■ **TASK TO CARRY OUT**:
Repeat verbatim, and only, the lines of the data below, beginning at the line that contains "- Analysising_Bacterial_Strains" and stopping after the line that contains "The pipeline codes".

■ **DATA FOR REVIEW**:
● ● ● ● ●

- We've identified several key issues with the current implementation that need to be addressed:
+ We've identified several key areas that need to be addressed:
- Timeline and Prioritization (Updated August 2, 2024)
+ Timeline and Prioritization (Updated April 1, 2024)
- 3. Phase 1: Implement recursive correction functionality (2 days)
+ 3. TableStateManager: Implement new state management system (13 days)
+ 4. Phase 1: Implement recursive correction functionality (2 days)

● ● ● ● ●

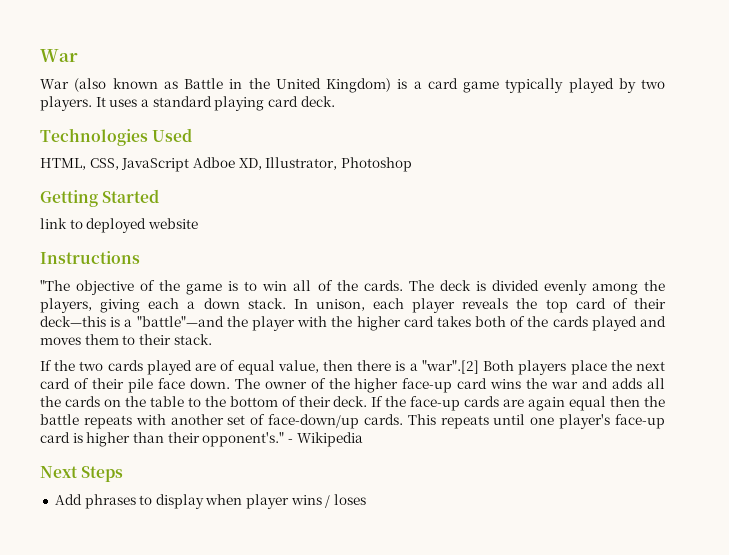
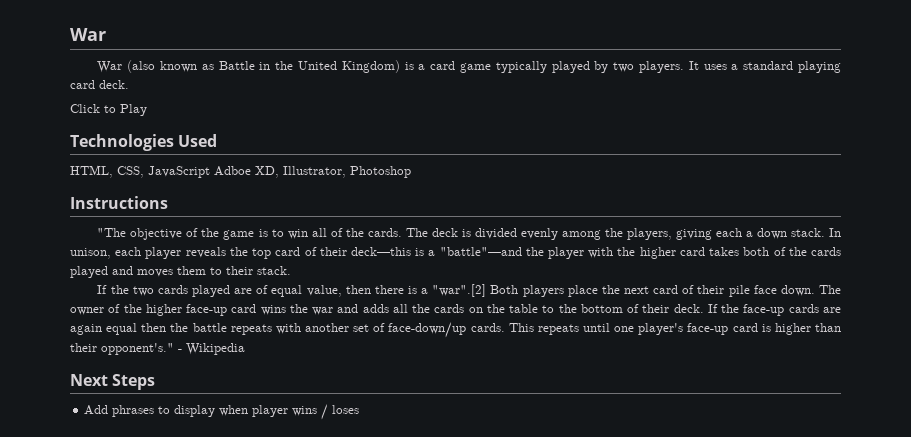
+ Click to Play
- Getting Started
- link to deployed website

● ● ● ● ●

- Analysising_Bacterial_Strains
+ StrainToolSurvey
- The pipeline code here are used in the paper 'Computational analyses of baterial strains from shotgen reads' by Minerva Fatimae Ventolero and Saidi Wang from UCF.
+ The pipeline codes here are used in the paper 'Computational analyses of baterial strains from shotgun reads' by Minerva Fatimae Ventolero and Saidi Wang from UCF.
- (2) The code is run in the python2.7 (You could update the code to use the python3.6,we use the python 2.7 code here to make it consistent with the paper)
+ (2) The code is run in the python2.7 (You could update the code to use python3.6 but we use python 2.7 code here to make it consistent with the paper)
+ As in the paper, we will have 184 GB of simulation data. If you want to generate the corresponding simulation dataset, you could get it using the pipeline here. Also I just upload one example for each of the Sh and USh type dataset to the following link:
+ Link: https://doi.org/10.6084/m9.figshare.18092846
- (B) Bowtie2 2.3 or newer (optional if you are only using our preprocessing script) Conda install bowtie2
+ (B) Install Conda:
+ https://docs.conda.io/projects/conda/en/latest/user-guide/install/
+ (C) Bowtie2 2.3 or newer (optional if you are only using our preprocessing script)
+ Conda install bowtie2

● ● ● ● ●

■ **WRITTEN ANSWER**:
- Analysising_Bacterial_Strains
+ StrainToolSurvey
- The pipeline code here are used in the paper 'Computational analyses of baterial strains from shotgen reads' by Minerva Fatimae Ventolero and Saidi Wang from UCF.
+ The pipeline codes here are used in the paper 'Computational analyses of baterial strains from shotgun reads' by Minerva Fatimae Ventolero and Saidi Wang from UCF.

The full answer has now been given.